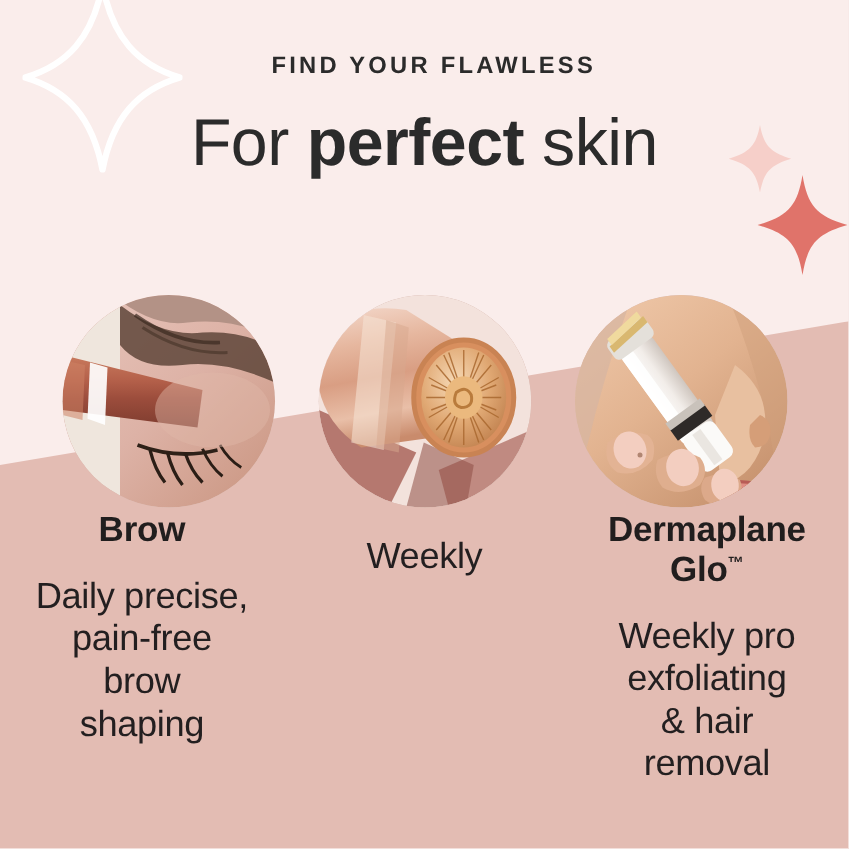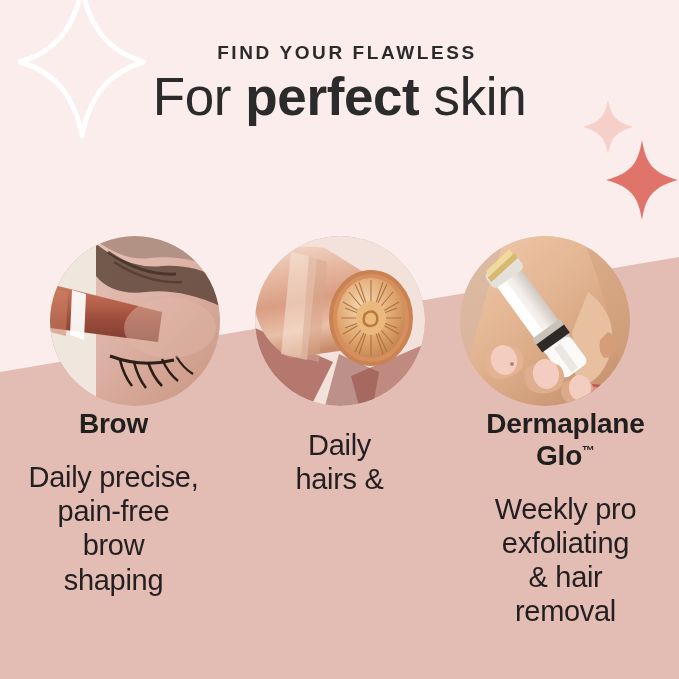--- a/index.html
+++ b/index.html
@@ -84,7 +84,7 @@
     margin-left: 15px;
   }
   .headline {
-    margin-top: 2px;
+    margin-top: 20px;
     font-size: 53px;
     line-height: 1.14;
     color: #2B2B2B;

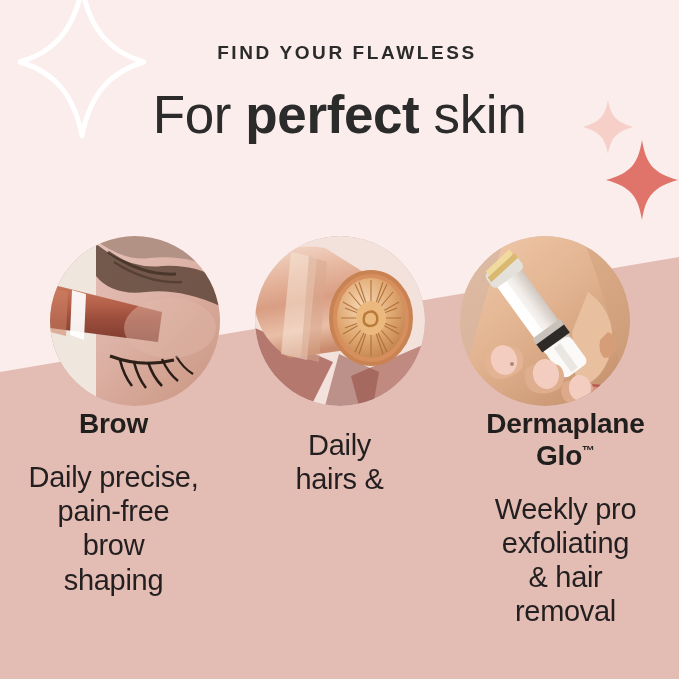--- a/index.html
+++ b/index.html
@@ -348,7 +348,7 @@
 
     <div class="column">
       <div class="col-desc">
-        <span>Daily</span>
+        <span>Weekly</span>
         <span>hairs &amp;</span>
       </div>
     </div>

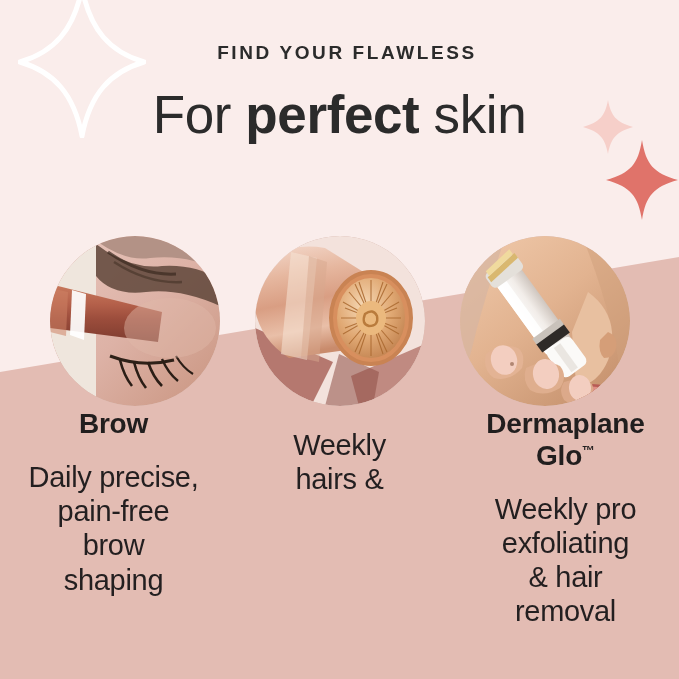--- a/index.html
+++ b/index.html
@@ -349,7 +349,6 @@
     <div class="column">
       <div class="col-desc">
         <span>Weekly</span>
-        <span>hairs &amp;</span>
       </div>
     </div>
 

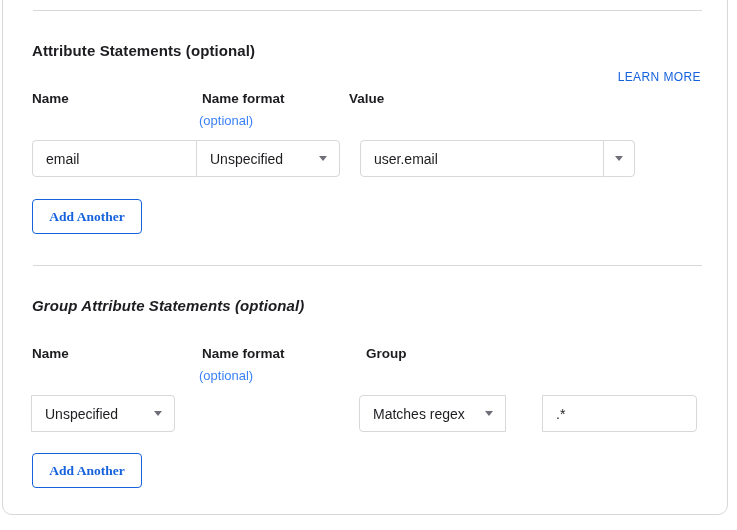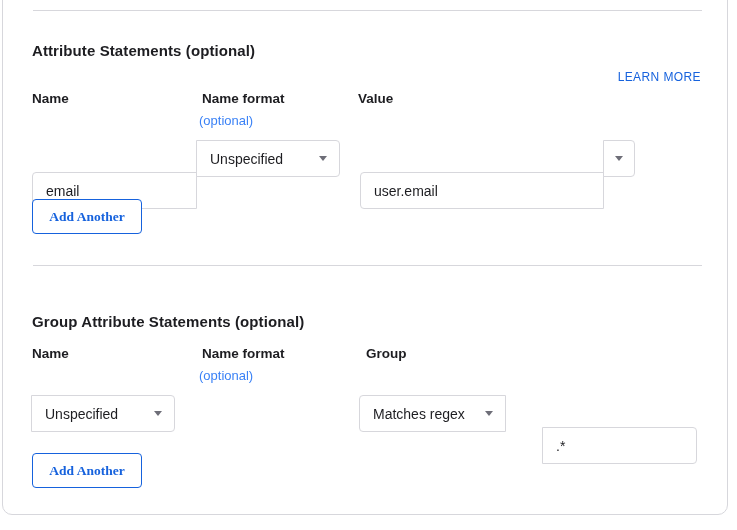--- a/index.html
+++ b/index.html
@@ -77,7 +77,7 @@
 <div class="col-label" style="left:32px;top:91px;">Name</div>
 <div class="col-label" style="left:202px;top:91px;">Name format</div>
 <div class="col-sub" style="left:199px;top:113px;">(optional)</div>
-<div class="col-label" style="left:358px;top:91px;">Value</div>
+<div class="col-label" style="left:349px;top:91px;">Value</div>
 
 <div class="ctl-row" style="left:32px;top:140px;">
   <input class="tinput rad-l" style="width: 165px;" value="email">

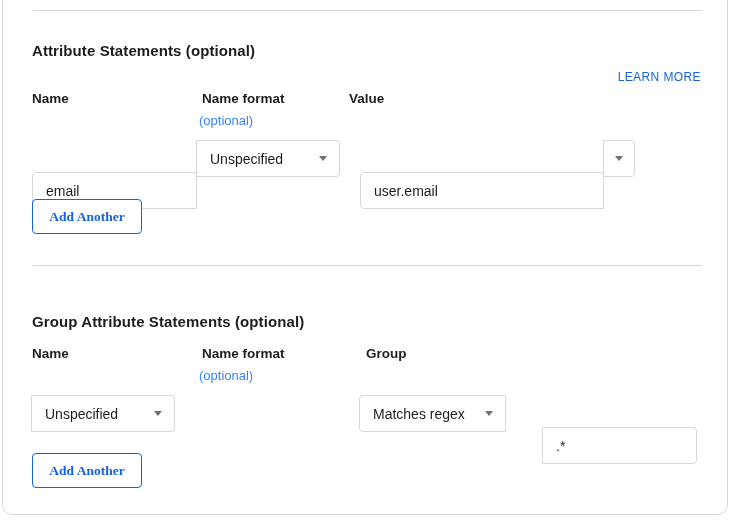--- a/index.html
+++ b/index.html
@@ -36,7 +36,7 @@
   .tinput{
     box-sizing:border-box;height:37px;border:1px solid #d7d7dc;background:#fff;
     font-family:"Liberation Sans", sans-serif;font-size:14px;color:#1d1d21;
-    padding:0 13px;outline:none;margin-top:32px;
+    padding:0 13px;outline:none;
   }
   .rad-l{border-radius:4px 0 0 4px;}
   .rad-r{border-radius:0 4px 4px 0;}

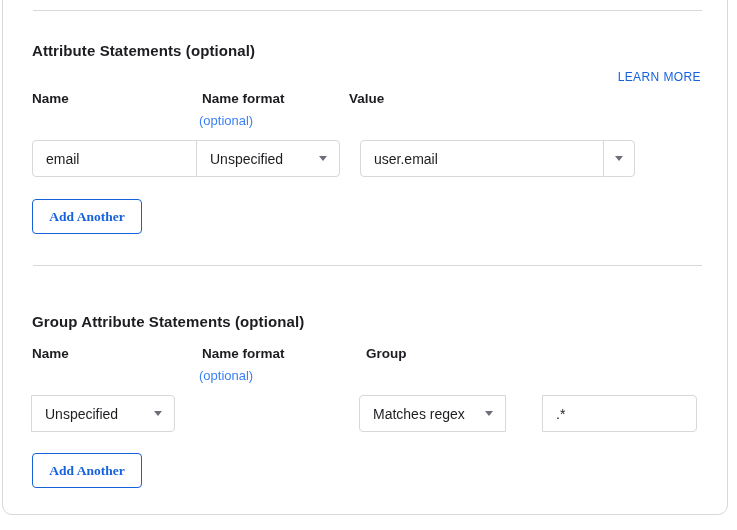--- a/index.html
+++ b/index.html
@@ -98,7 +98,7 @@
 
 <div class="divider" style="top:265px;"></div>
 
-<div class="section-title" style="top:313px;">Group Attribute Statements (optional)</div>
+<div class="section-title" style="top:297px;font-style:italic;">Group Attribute Statements (optional)</div>
 
 <div class="col-label" style="left:32px;top:346px;">Name</div>
 <div class="col-label" style="left:202px;top:346px;">Name format</div>

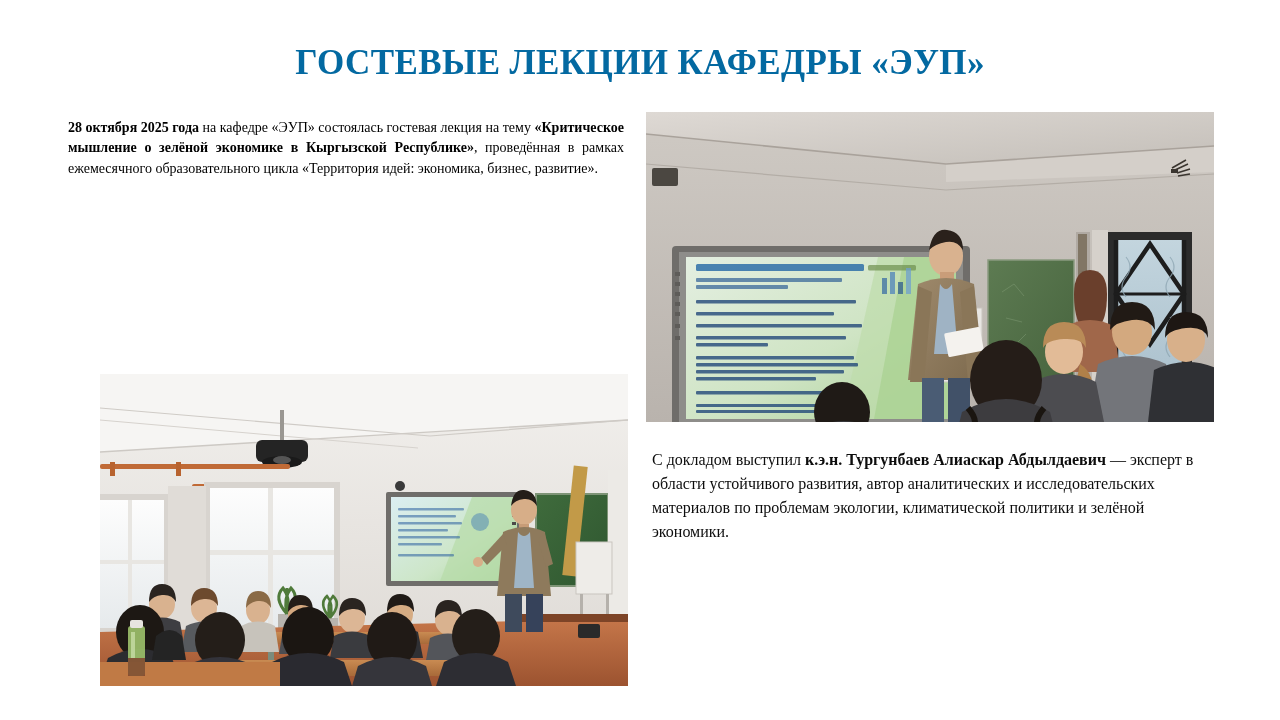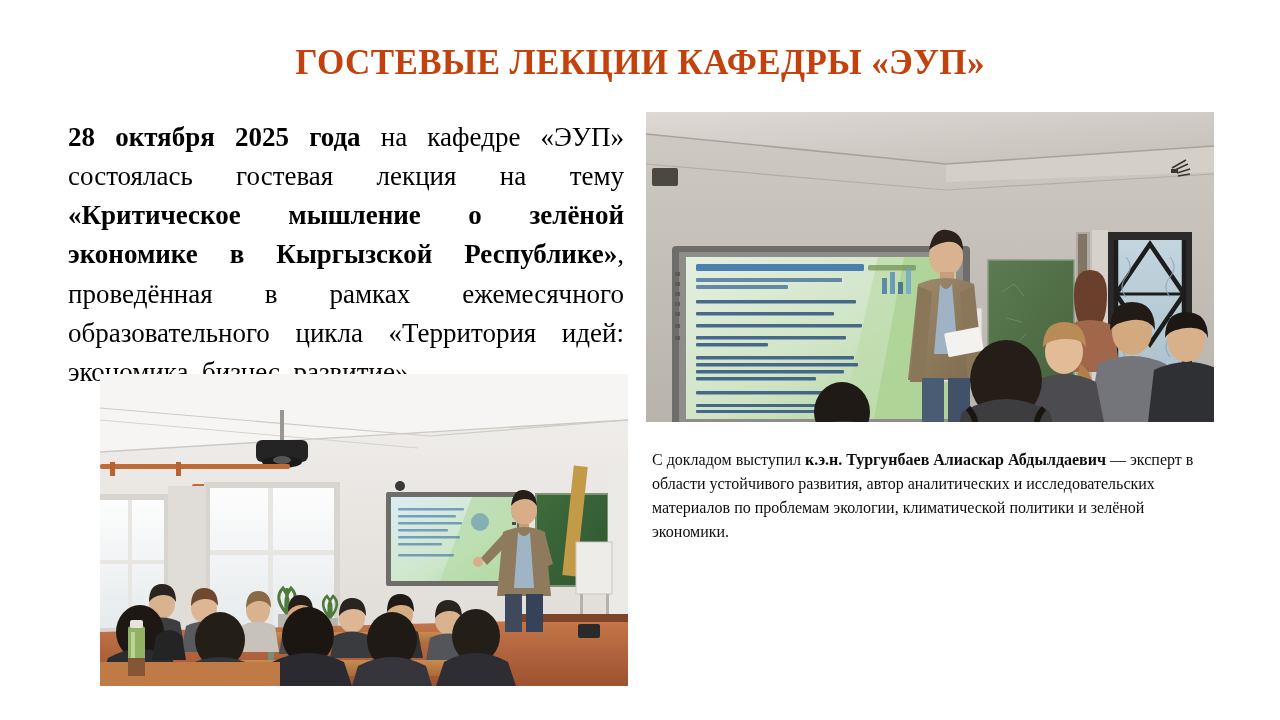--- a/index.html
+++ b/index.html
@@ -29,7 +29,7 @@
     top: 44px;
     width: 1280px;
     text-align: center;
-    color: #c2410c;
+    color: #0369a1;
     font-family: "Liberation Serif", "DejaVu Serif", serif;
     font-weight: bold;
     font-size: 35px;

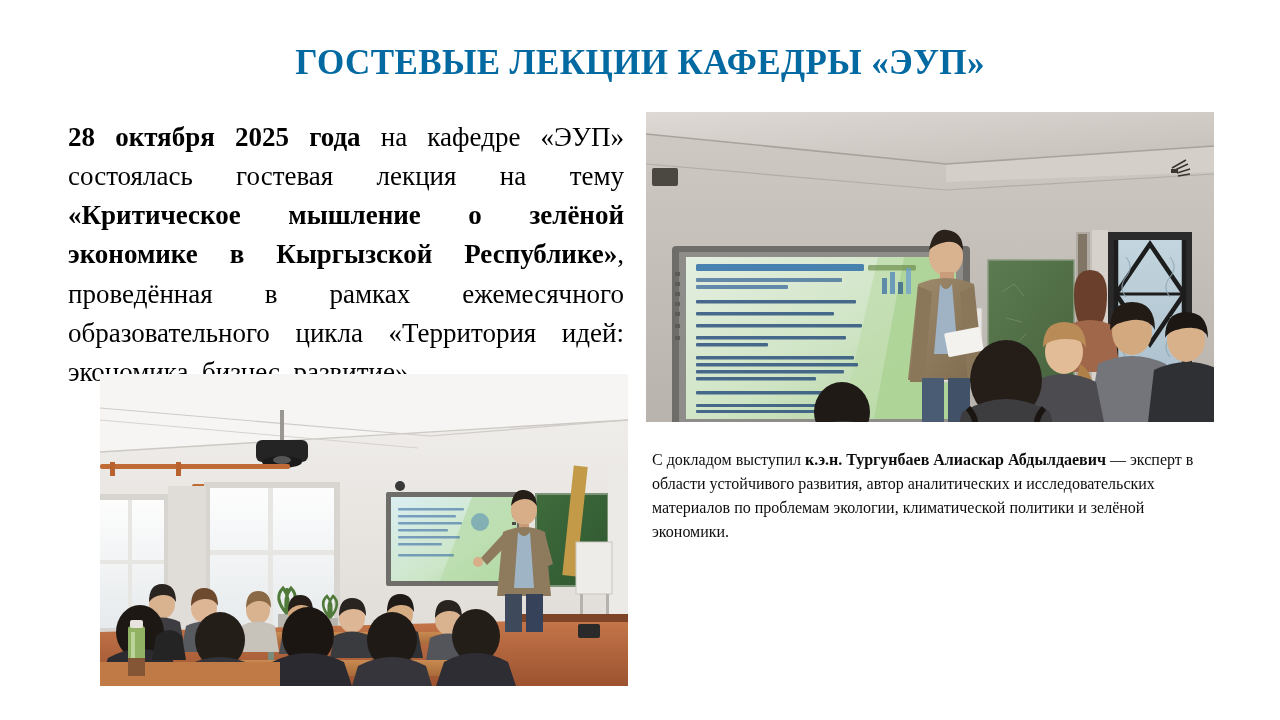--- a/index.html
+++ b/index.html
@@ -47,7 +47,7 @@
     text-align: justify;
     text-align-last: left;
     color: #000000;
-    font-size: 27px;
+    font-size: 14px;
     line-height: 1.45;
     font-family: "Liberation Serif", "DejaVu Serif", serif;
   }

-.-.-

Required action: Write out exactly, and only, the lines running from the line with "-29,7 +29,7 @@" to the last line above, both included, with all pictures omitted.

Task solution:
@@ -29,7 +29,7 @@
     top: 44px;
     width: 1280px;
     text-align: center;
-    color: #c2410c;
+    color: #0369a1;
     font-family: "Liberation Serif", "DejaVu Serif", serif;
     font-weight: bold;
     font-size: 35px;

--- a/index.html
+++ b/index.html
@@ -47,7 +47,7 @@
     text-align: justify;
     text-align-last: left;
     color: #000000;
-    font-size: 27px;
+    font-size: 14px;
     line-height: 1.45;
     font-family: "Liberation Serif", "DejaVu Serif", serif;
   }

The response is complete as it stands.